The stack trace I get is very long, but I believe the key issue is this:
Traceback (most recent call last):
File ~\anaconda3\lib\site-packages\tensorflow\python\client\session.py:1378 in _do_call
return fn(*args)
File ~\anaconda3\lib\site-packages\tensorflow\python\client\session.py:1361 in _run_fn
return self._call_tf_sessionrun(options, feed_dict, fetch_list,
File ~\anaconda3\lib\site-packages\tensorflow\python\client\session.py:1454 in _call_tf_sessionrun
return tf_session.TF_SessionRun_wrapper(self._session, options, feed_dict,
InvalidArgumentError: indices[12,53] = 526337 is not in [0, 526337)
[[{{node token_embedding/embedding_lookup}}]]
526337 happens to be exactly the size of the vocabulary file I am using, and it is somehow getting an index out of bounds error on its lookup. How could the embedding of a DNA read use a value that's not in the vocabulary?
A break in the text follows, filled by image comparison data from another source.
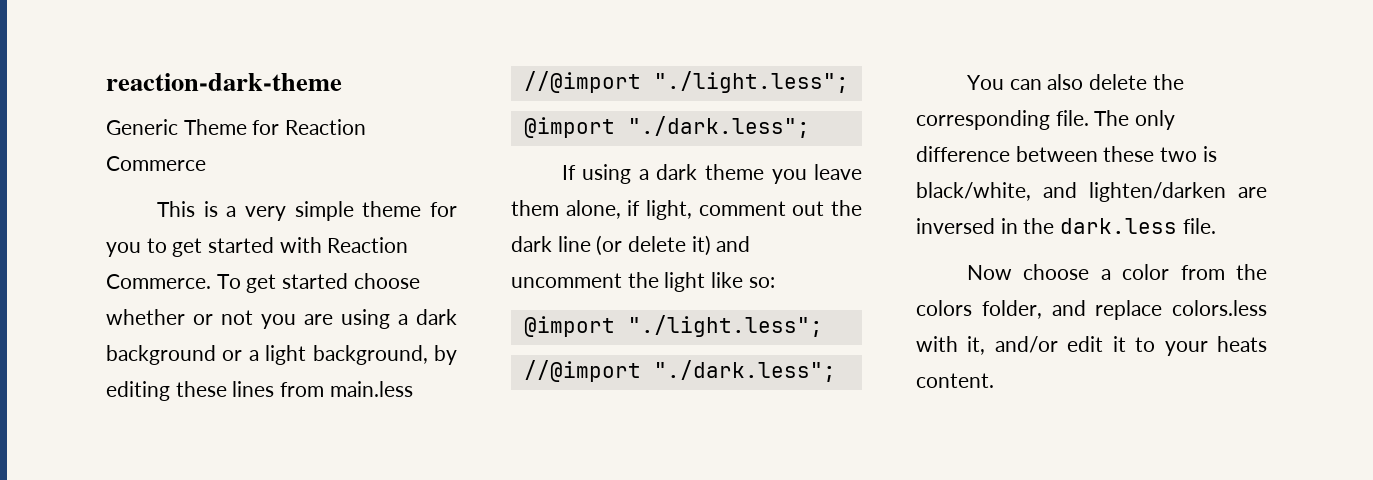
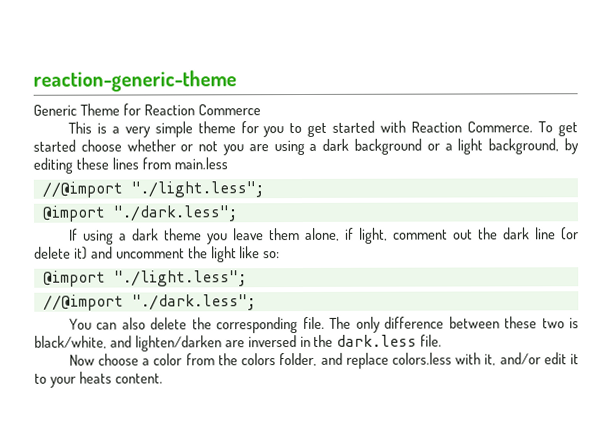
[106,73,342,91] reaction-dark-theme -> [33,70,237,92] reaction-generic-theme

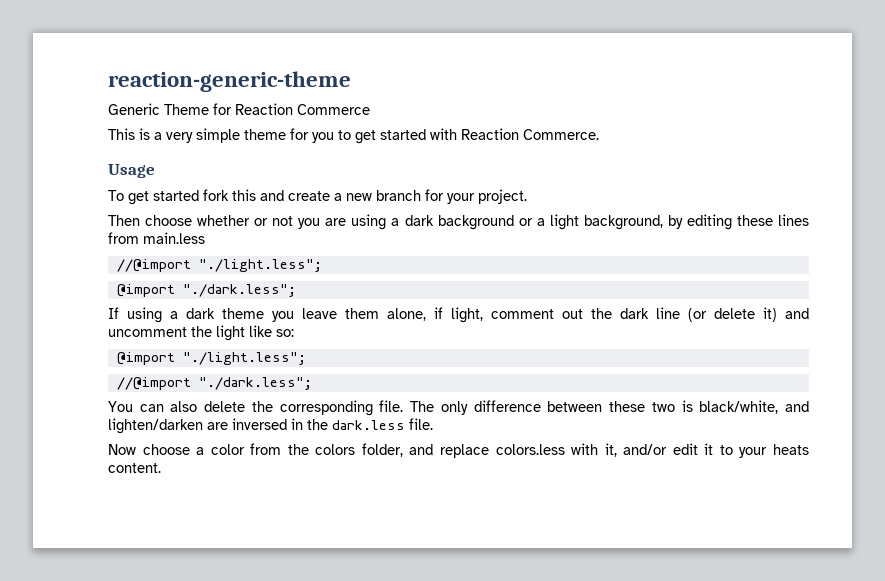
(534, 127) none -> [108,164,155,178] // Usage //
(76, 145) none -> [203,189,527,204] [108,215,140,226] fork this and create a new branch for your project. // Then

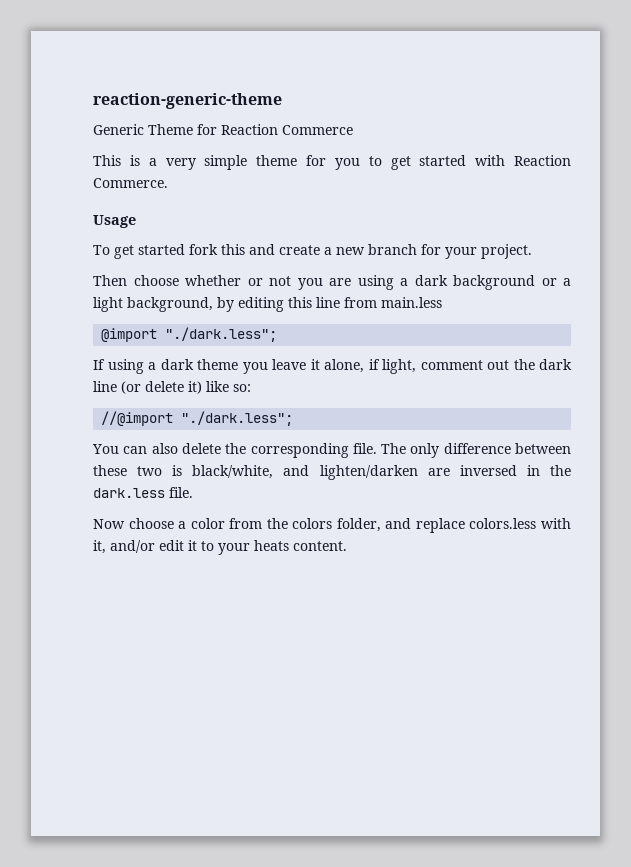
[736,214,809,226] these lines -> [288,297,340,308] this line
[116,259,322,272] // //@import "./light.less"; -> (442, 302) none
[345,308,379,319] them -> [310,359,320,370] it
[785,308,809,319] [108,325,245,341] and uncomment the light -> (202, 387) none
[116,352,306,365] // @import "./light.less"; -> (251, 388) none

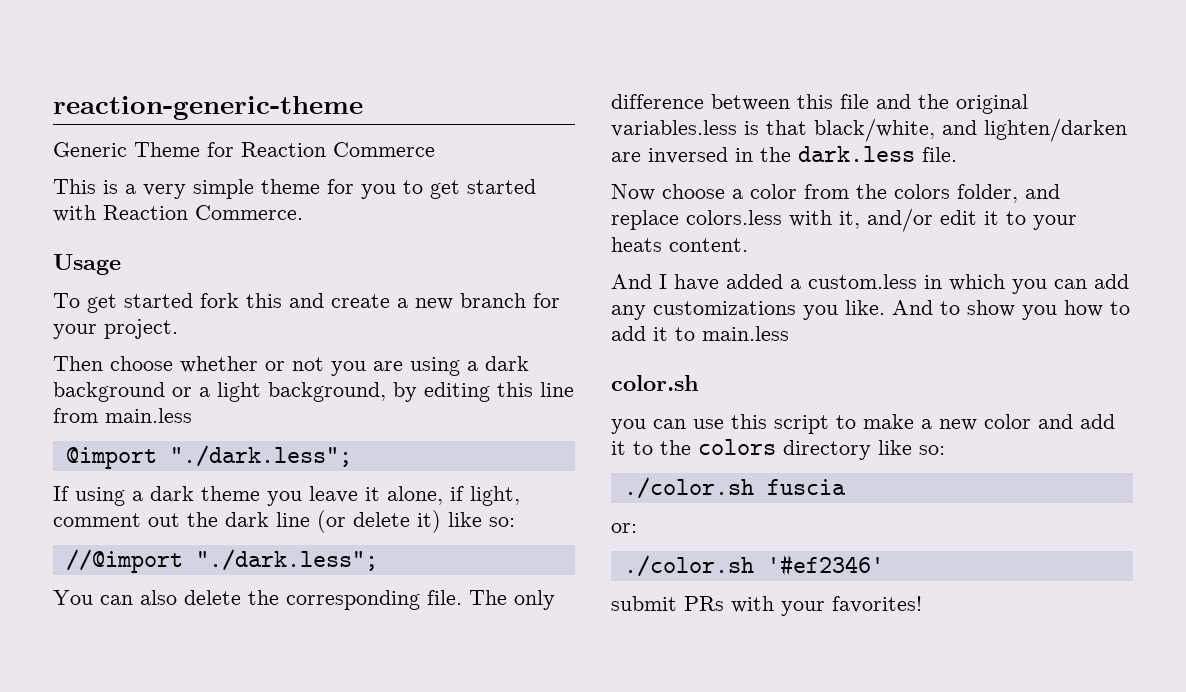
[93,465,183,476] these two is -> [797,94,1028,114] [611,120,807,137] this file and the original variables.less is that
(347, 546) none -> [611,274,1129,294] [611,300,1130,320] [611,326,789,341] [611,375,699,391] [611,414,1115,434] [611,439,945,460] [623,477,846,499] [611,523,637,533] [623,554,884,577] [611,596,922,616] // And I have added a custom.less in which you can add any customizations you like. And to show you how to add it to main.less // color.sh // you can use this script to make a new color and add it to the colors directory like so: // ./color.sh fuscia // or: // ./color.sh '#ef2346' // submit PRs with your favorites!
I have tried this both using the properly installed version of DeepMicrobes with TensorFlow 1.9, and also by porting the code to TensorFlow 2 myself, but both versions get the same error, with the only thing changing with every run being the indices[xx, yy] location at which it goes out of bounds.
Are there any reasons for why this might be happening?
Hi, how did you set the dimensions for the embedding layer and how many words are in your vocabulary file (including a word for out-of-vocabulary words)?
Hello,
I fixed it by manually clipping the input tensor to where values over the vocabulary size are set to 0 (the ID of the <unk> symbol)
All I did was change the embedding_layer function in custom_layers.py as such:
def embedding_layer(inputs, vocab_size, embedding_dim, initializer):
"""Looks up embedding vectors for each k-mer."""
#Need to clip tensor so all values > vocab_size are put to 0
inputs = tf.where(tf.math.greater_equal(inputs, tf.constant([vocab_size], dtype=tf.int64)), tf.zeros_like(inputs), inputs)
embedding_weights = tf.compat.v1.get_variable(name="token_embedding_weights",
shape=[vocab_size, embedding_dim],
initializer=initializer, trainable=True)
return tf.compat.v1.nn.embedding_lookup(embedding_weights, inputs)
Nice work! I have no idea why the ID could exceed the vocabulary size. Sorry about that.